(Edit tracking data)
##############################
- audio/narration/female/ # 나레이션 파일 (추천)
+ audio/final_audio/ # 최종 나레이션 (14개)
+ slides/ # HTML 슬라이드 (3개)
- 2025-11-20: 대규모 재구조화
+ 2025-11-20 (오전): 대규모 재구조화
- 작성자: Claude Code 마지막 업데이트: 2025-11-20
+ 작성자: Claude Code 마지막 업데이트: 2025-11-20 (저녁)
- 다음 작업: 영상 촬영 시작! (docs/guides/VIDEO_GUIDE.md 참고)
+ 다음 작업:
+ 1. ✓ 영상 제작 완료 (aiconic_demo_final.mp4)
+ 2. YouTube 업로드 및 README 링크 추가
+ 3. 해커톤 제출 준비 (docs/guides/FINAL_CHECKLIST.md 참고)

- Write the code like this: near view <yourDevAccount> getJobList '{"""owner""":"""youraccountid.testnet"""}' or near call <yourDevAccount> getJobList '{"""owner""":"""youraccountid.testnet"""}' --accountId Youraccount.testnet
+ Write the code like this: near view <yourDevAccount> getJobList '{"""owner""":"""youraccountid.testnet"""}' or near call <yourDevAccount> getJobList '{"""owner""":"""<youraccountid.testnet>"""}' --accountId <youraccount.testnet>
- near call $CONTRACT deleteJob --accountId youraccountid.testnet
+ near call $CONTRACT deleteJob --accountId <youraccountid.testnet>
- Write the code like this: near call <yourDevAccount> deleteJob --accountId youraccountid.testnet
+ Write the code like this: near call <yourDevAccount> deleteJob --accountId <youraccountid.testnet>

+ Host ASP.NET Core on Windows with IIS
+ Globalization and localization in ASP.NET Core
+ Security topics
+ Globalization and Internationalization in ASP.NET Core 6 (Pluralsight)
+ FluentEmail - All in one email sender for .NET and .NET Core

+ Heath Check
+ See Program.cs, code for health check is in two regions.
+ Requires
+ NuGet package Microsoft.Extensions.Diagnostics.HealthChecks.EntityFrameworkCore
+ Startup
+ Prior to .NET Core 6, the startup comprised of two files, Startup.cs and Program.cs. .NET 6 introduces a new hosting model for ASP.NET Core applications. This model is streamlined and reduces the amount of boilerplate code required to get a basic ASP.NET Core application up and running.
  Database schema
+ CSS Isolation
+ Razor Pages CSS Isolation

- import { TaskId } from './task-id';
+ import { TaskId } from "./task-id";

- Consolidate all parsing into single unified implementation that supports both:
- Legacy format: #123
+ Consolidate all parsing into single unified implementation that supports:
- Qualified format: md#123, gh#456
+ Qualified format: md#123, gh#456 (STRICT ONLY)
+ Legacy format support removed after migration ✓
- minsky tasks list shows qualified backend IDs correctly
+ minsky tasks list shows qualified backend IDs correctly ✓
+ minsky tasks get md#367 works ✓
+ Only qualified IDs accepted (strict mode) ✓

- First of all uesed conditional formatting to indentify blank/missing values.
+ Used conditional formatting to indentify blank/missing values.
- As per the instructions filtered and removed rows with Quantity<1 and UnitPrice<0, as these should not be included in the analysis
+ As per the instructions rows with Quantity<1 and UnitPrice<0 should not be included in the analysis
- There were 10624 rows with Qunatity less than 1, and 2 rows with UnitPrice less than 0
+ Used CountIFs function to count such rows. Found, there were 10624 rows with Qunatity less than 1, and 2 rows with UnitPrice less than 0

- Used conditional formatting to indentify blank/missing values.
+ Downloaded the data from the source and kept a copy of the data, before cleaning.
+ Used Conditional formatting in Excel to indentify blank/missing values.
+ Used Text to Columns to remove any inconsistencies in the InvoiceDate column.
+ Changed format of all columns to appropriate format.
##############################
# The task
Each line of the data should be given back exactly.

# Response for this exercise
- audio/narration/female/ # 나레이션 파일 (추천)
+ audio/final_audio/ # 최종 나레이션 (14개)
+ slides/ # HTML 슬라이드 (3개)
- 2025-11-20: 대규모 재구조화
+ 2025-11-20 (오전): 대규모 재구조화
- 작성자: Claude Code 마지막 업데이트: 2025-11-20
+ 작성자: Claude Code 마지막 업데이트: 2025-11-20 (저녁)
- 다음 작업: 영상 촬영 시작! (docs/guides/VIDEO_GUIDE.md 참고)
+ 다음 작업:
+ 1. ✓ 영상 제작 완료 (aiconic_demo_final.mp4)
+ 2. YouTube 업로드 및 README 링크 추가
+ 3. 해커톤 제출 준비 (docs/guides/FINAL_CHECKLIST.md 참고)

- Write the code like this: near view <yourDevAccount> getJobList '{"""owner""":"""youraccountid.testnet"""}' or near call <yourDevAccount> getJobList '{"""owner""":"""youraccountid.testnet"""}' --accountId Youraccount.testnet
+ Write the code like this: near view <yourDevAccount> getJobList '{"""owner""":"""youraccountid.testnet"""}' or near call <yourDevAccount> getJobList '{"""owner""":"""<youraccountid.testnet>"""}' --accountId <youraccount.testnet>
- near call $CONTRACT deleteJob --accountId youraccountid.testnet
+ near call $CONTRACT deleteJob --accountId <youraccountid.testnet>
- Write the code like this: near call <yourDevAccount> deleteJob --accountId youraccountid.testnet
+ Write the code like this: near call <yourDevAccount> deleteJob --accountId <youraccountid.testnet>

+ Host ASP.NET Core on Windows with IIS
+ Globalization and localization in ASP.NET Core
+ Security topics
+ Globalization and Internationalization in ASP.NET Core 6 (Pluralsight)
+ FluentEmail - All in one email sender for .NET and .NET Core

+ Heath Check
+ See Program.cs, code for health check is in two regions.
+ Requires
+ NuGet package Microsoft.Extensions.Diagnostics.HealthChecks.EntityFrameworkCore
+ Startup
+ Prior to .NET Core 6, the startup comprised of two files, Startup.cs and Program.cs. .NET 6 introduces a new hosting model for ASP.NET Core applications. This model is streamlined and reduces the amount of boilerplate code required to get a basic ASP.NET Core application up and running.
  Database schema
+ CSS Isolation
+ Razor Pages CSS Isolation

- import { TaskId } from './task-id';
+ import { TaskId } from "./task-id";

- Consolidate all parsing into single unified implementation that supports both:
- Legacy format: #123
+ Consolidate all parsing into single unified implementation that supports:
- Qualified format: md#123, gh#456
+ Qualified format: md#123, gh#456 (STRICT ONLY)
+ Legacy format support removed after migration ✓
- minsky tasks list shows qualified backend IDs correctly
+ minsky tasks list shows qualified backend IDs correctly ✓
+ minsky tasks get md#367 works ✓
+ Only qualified IDs accepted (strict mode) ✓

- First of all uesed conditional formatting to indentify blank/missing values.
+ Used conditional formatting to indentify blank/missing values.
- As per the instructions filtered and removed rows with Quantity<1 and UnitPrice<0, as these should not be included in the analysis
+ As per the instructions rows with Quantity<1 and UnitPrice<0 should not be included in the analysis
- There were 10624 rows with Qunatity less than 1, and 2 rows with UnitPrice less than 0
+ Used CountIFs function to count such rows. Found, there were 10624 rows with Qunatity less than 1, and 2 rows with UnitPrice less than 0

- Used conditional formatting to indentify blank/missing values.
+ Downloaded the data from the source and kept a copy of the data, before cleaning.
+ Used Conditional formatting in Excel to indentify blank/missing values.
+ Used Text to Columns to remove any inconsistencies in the InvoiceDate column.
+ Changed format of all columns to appropriate format.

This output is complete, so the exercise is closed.